All of us understand that with each new decade, there is more to know and more to understand. To refuse to learn the new knowledge and gain better understandings creates severe handicaps.

Just as refusing to learn and understand new knowledge produces handicaps in everyday life, so will refusing to learn and understand new knowledge produce handicaps in our spiritual lives.

  1. New knowledge and new understanding have always presented spiritual challenges to each age.
    1. I thank God that I was not a devout, godly Israelite living in Palestine when Jesus lived and taught!

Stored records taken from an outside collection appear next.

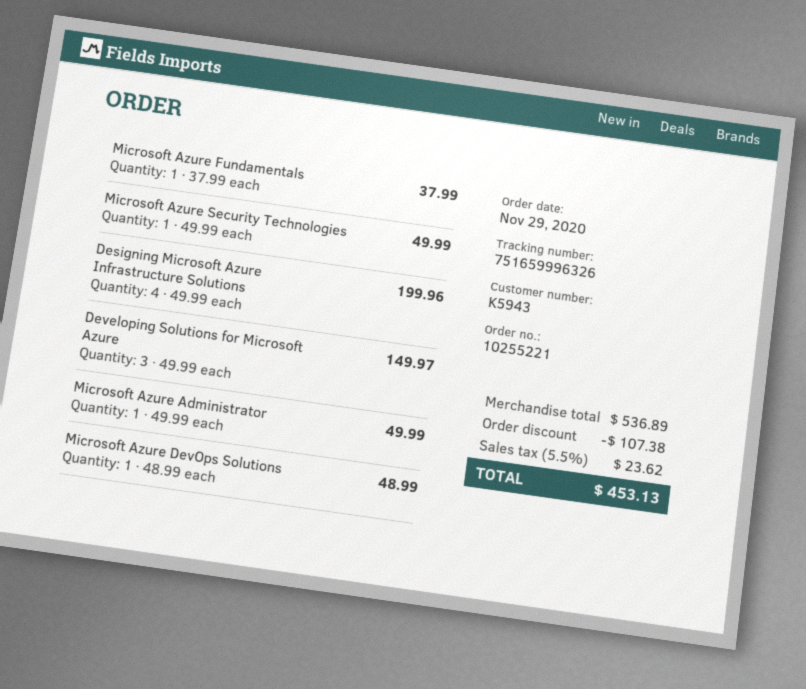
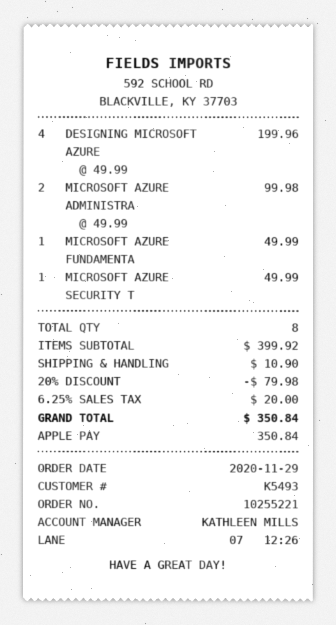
customer number: K5943 -> K5493
Microsoft Azure Fundamentals: 1 x 37.99 = 37.99 -> 1 x 49.99 = 49.99
Developing Solutions for Microsoft Azure: 3 x 49.99 = 149.97 -> none
Microsoft Azure Administrator: 1 x 49.99 = 49.99 -> 2 x 49.99 = 99.98
Microsoft Azure DevOps Solutions: 1 x 48.99 = 48.99 -> none
subtotal: 536.89 -> 399.92
discount: 107.38 -> 79.98
shipping: none -> 10.90
tax: 5.5% = 23.62 -> 6.25% = 20.00
total: 453.13 -> 350.84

      1. The Old Testament message of the Israelite prophets had been taught for generations in the Jewish synagogue.
        1. Those prophecies had been examined, analyzed, and interpreted.

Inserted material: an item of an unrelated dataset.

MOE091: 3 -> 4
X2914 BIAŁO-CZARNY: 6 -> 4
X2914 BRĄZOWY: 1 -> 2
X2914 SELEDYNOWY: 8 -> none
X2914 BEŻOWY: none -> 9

        2. The meaning of those prophesies had been determined for a long time, and the majority of religious Israel accepted those explanations as being unquestionable truth.
      2. Then Jesus came.
        1. He came declaring that those prophecies were about him.
        2. He came bringing new knowledge, new understandings, new applications.
        3. He came teaching things that no one ever taught before.
        4. He came challenging those well-studied conclusions that devout Jews held.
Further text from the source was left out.